La denuncia arriva dalla ong attivista Article18, con sede a Londra e in prima fila nella denuncia di violazioni alla libertà religiosa nella Repubblica islamica. Fra i capi di imputazione che hanno portato alla sentenza di condanna ci sono “aver diffuso una falsa propaganda contro lo Stato e attività educative deviate in contrapposizione all’islam”, cioè professare una fede diversa da quella musulmana.
I giudici hanno poi concesso la libertà su cauzione, dietro il pagamento di quasi 9mila dollari. I tre dovranno presentarsi almeno una volta a settimana nella caserma di polizia, con obbligo di firma per i prossimi sei mesi.
Nel novembre 2020 le forze di sicurezza hanno fatto irruzione nelle loro case e confiscato numerosi oggetti personali, fra i quali computer, telefoni cellulare e libri religiosi. Al termine del processo gli inquirenti hanno restituito gli effetti personali, ma i volumi sacri (cristiani) sono rimasti sotto sequestro giudiziario.
I cristiani in Iran rischiano fino a 10 anni di carcere
Come riferisce AsiaNews, secondo la legge iraniana, l’evangelizzazione, l’opera missionaria e la conversione al cristianesimo possono essere un crimine passibile di carcere fino a 10 anni. La distribuzione di letteratura cristiana in persiano è illegale.
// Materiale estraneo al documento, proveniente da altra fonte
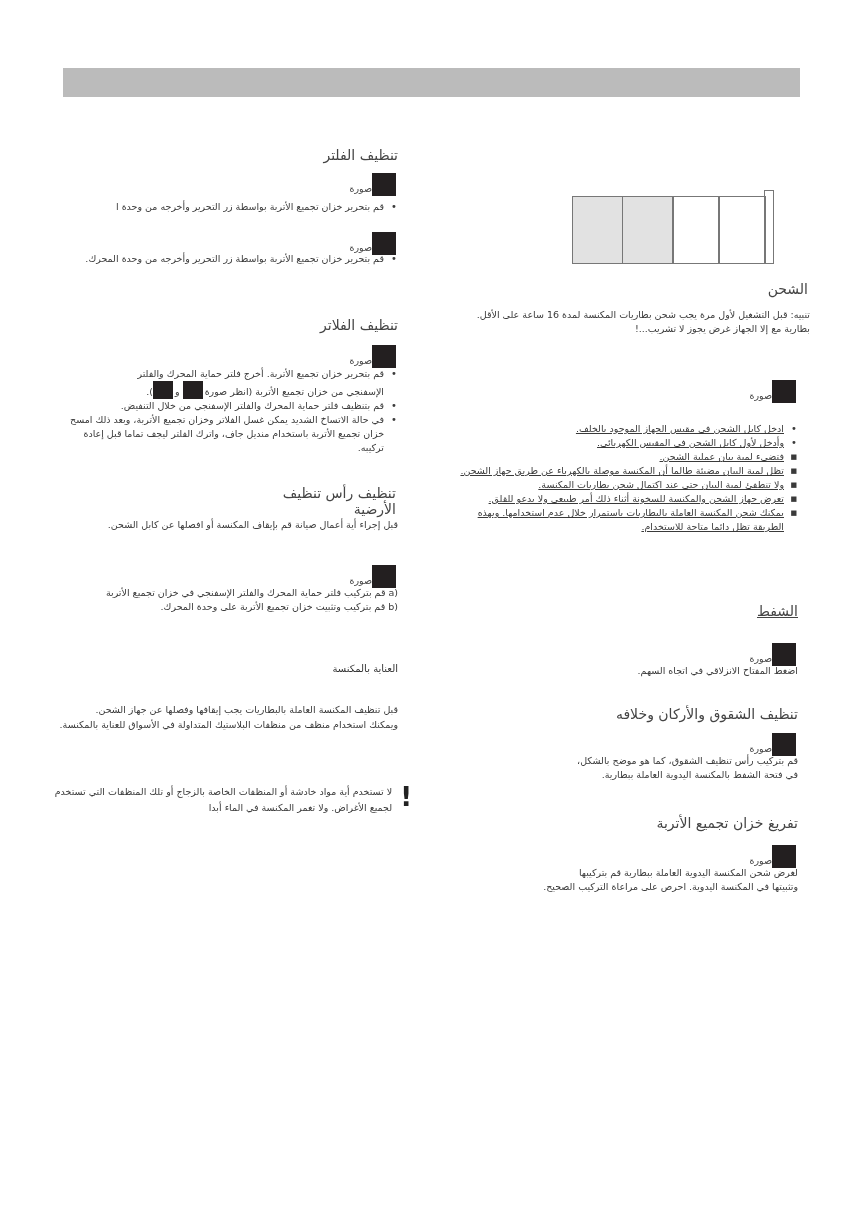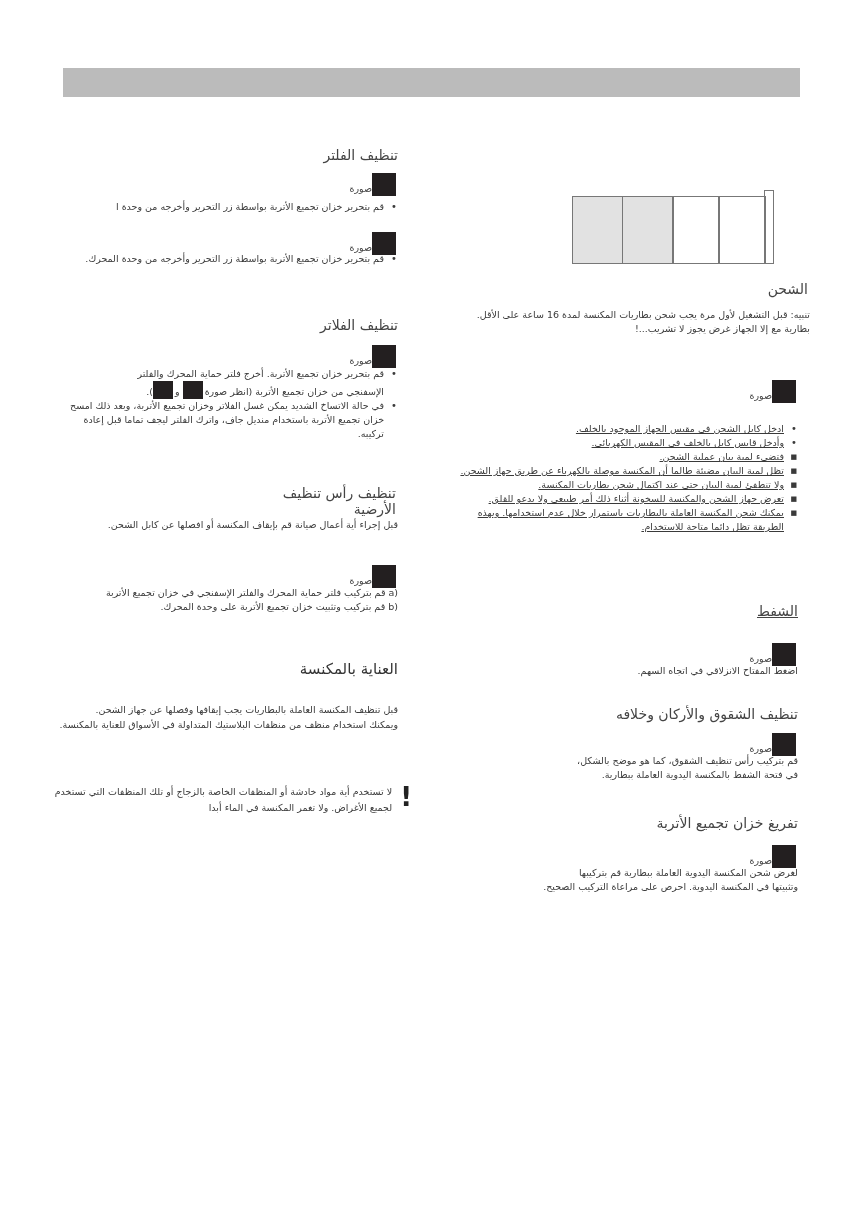"قم بتنظيف فلتر حماية المحرك" li { html: none -> <li>قم بتنظيف فلتر حماية المحرك والفلتر الإسفنجي من خلال التنفيض.</li> }
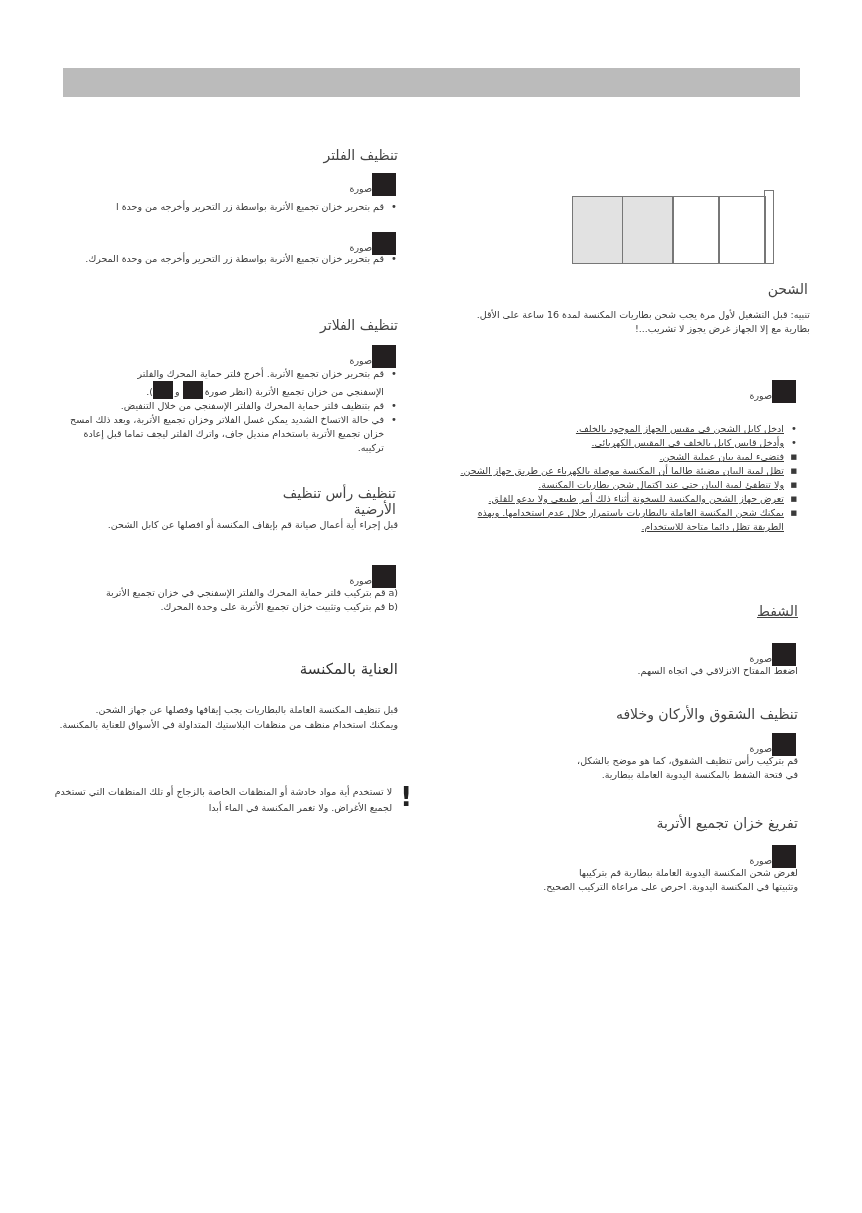"وأدخل قابس كابل بالخلف في" li { text: قابس كابل بالخلف -> لأول كابل الشحن }
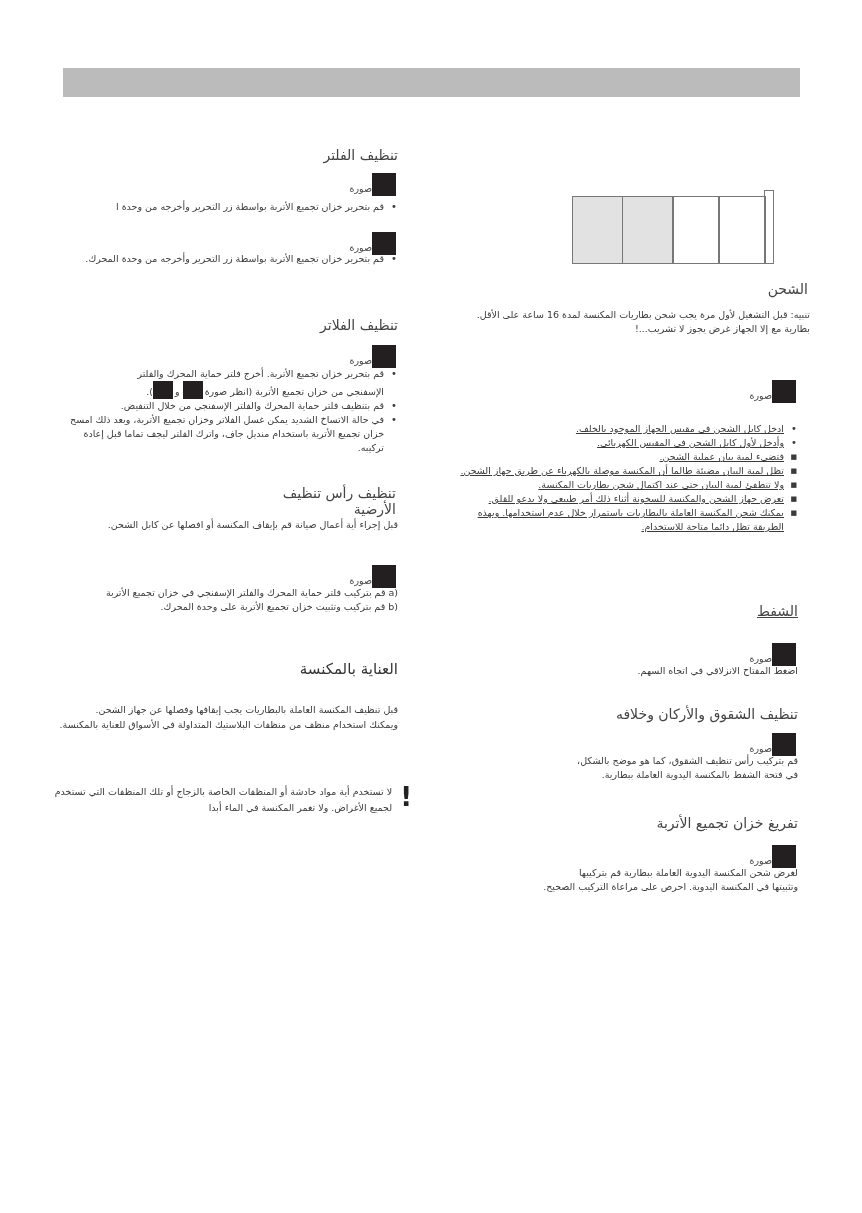"العناية بالمكنسة" .big-title { font-size: 15px -> 10px }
In via ufficiale non esiste il reato di apostasia nel codice penale (abolito nel 1994) e l’ultima esecuzione per questo reato risale al 1990. Tuttavia, i giudici possono ancora condannare un imputato per aver abbandonato l’islam basando il proprio giudizio su una fatwa.
Ai cristiani convertiti è vietato anche incontrarsi on line
La polizia iraniana chiede ai cristiani di firmare impegni per astenersi dal radunarsi nelle chiese domestiche. Ma ora le misure sono state inasprite. Adesso i funzionari dell’intelligence chiedono di firmare un impegno a non avere ulteriori impegni sociali insieme, neanche online.
Non è illegale per i cristiani incontrarsi in Iran – di persona o online – ma tutte le riunioni religiose richiedono tecnicamente dei permessi, anche se questi non sono mai stati concessi ai cristiani convertiti. La Repubblica Islamica infatti non li riconosce come cristiani. Li considera invece membri di una setta “sionista”.